Background: Triple Negative Breast Cancer (TNBC) is an aggressive breast cancer subtype that lacks expression of estrogen (ER), progesterone (PR), and human epidermal growth factor 2 (HER2) receptors. Neoadjuvant chemotherapy (NAC), or chemotherapy given before surgery to downstage the tumor, is part of the standard treatment approach for patients with TNBC. However, only 30-40% of TNBC patients respond well to NAC, resulting in a pathological complete response (pCR), i.e., absence of residual disease (RD). Patients with TNBC who do not respond well to NAC (~ 60-70%) are at a higher risk of disease recurrence and distant metastasis (met).
Methods: In this study, we developed supervised machine learning models to distinguish between various histological components in hematoxylin and eosin (H&E)-stained whole slide images (WSIs) of annotated TNBC tissue to identify features that can predict NAC response and metastasis. In the NAC study, H&E-stained WSIs of treatment-naïve biopsies from 85 patients (model development cohort) and 79 patients (validation cohort). Tile-level model inputs were preprocessed tiles from WSIs measured as 55 texture features and separated through a stratified 8-fold cross-validation strategy (TNBC H&E histology pipeline). Patient-level models leveraged the top eight graph-based features of paired histology classification maps following a leave-one-out cross-validation strategy. The metastasis study incorporated H&E-stained WSIs of adjuvant-treated resections from 115 patients into the TNBC H&E histology pipeline. Patient-level models leveraged graph-based features, normalized clinical features, and metastasis outcome data following a synthetic minority oversampling (SMOTE) and nested 4-fold cross-validation strategy.
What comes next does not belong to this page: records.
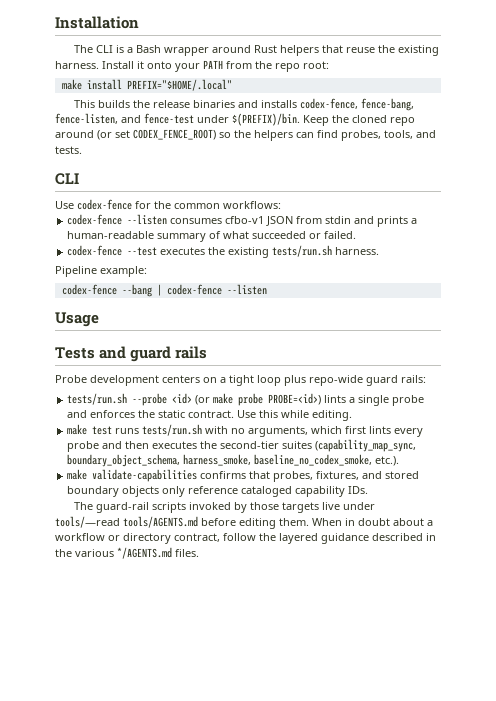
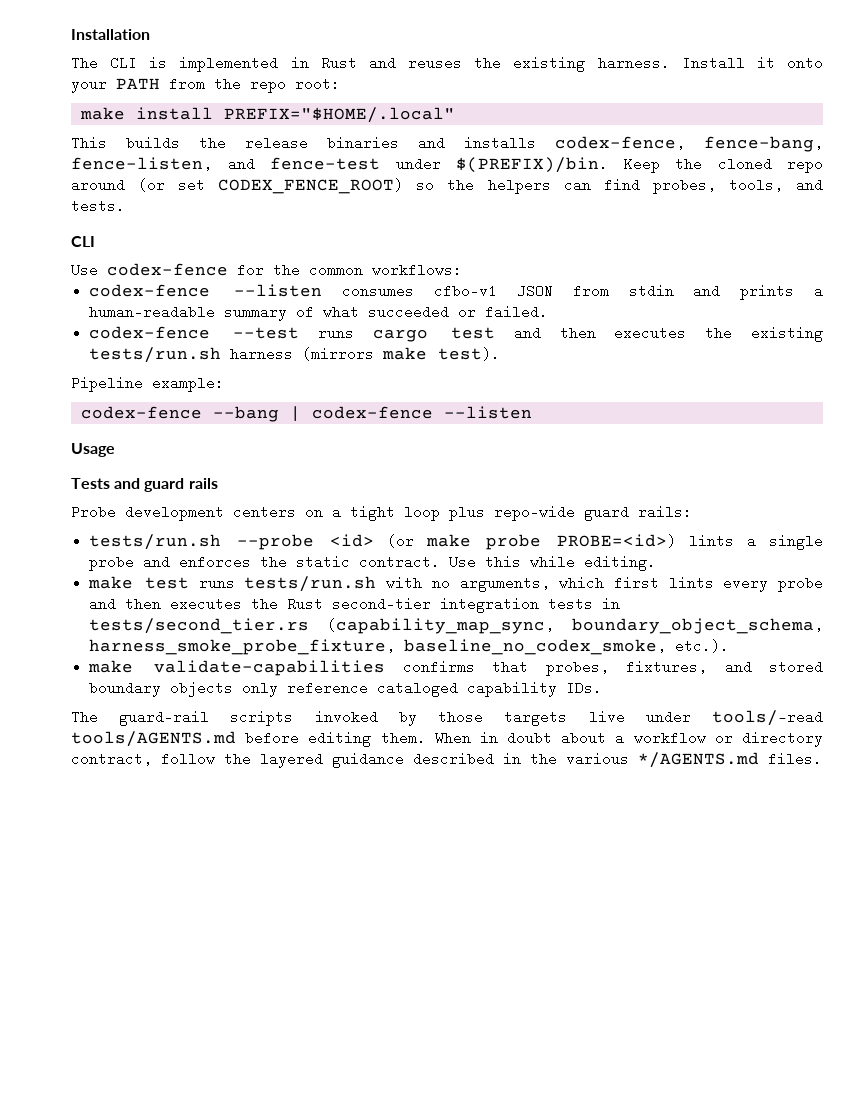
- The CLI is a Bash wrapper around Rust helpers that reuse the existing harness.
+ The CLI is implemented in Rust and reuses the existing harness.
- codex-fence --test executes the existing tests/run.sh harness.
+ codex-fence --test runs cargo test and then executes the existing tests/run.sh harness (mirrors make test).
- make test runs tests/run.sh with no arguments, which first lints every probe and then executes the second-tier suites (capability_map_sync, boundary_object_schema, harness_smoke, baseline_no_codex_smoke, etc.).
+ make test runs tests/run.sh with no arguments, which first lints every probe and then executes the Rust second-tier integration tests in tests/second_tier.rs (capability_map_sync, boundary_object_schema, harness_smoke_probe_fixture, baseline_no_codex_smoke, etc.).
Results: The NAC ML pipeline achieved 84.1% accuracy, and the Met ML pipeline achieved 80.1% accuracy. The histological class pairs with the strongest NAC response predictive ability were tumor & tumor tumor-infiltrating lymphocytes (TILs) for pCR and microvessel density & polyploid giant cancer cells (PGCCs) for RD. Similarly, the histological class pairs with the strongest Met predictive ability were Stroma & PGGC and Stroma & Tumor. The addition of clinical variables in met pipelines statistically significantly increased the overall performance metrics of Met ML models.
Conclusion: Our machine learning pipelines can robustly identify clinically relevant histological classes to predict NAC response and metastatic outcomes in TNBC patients.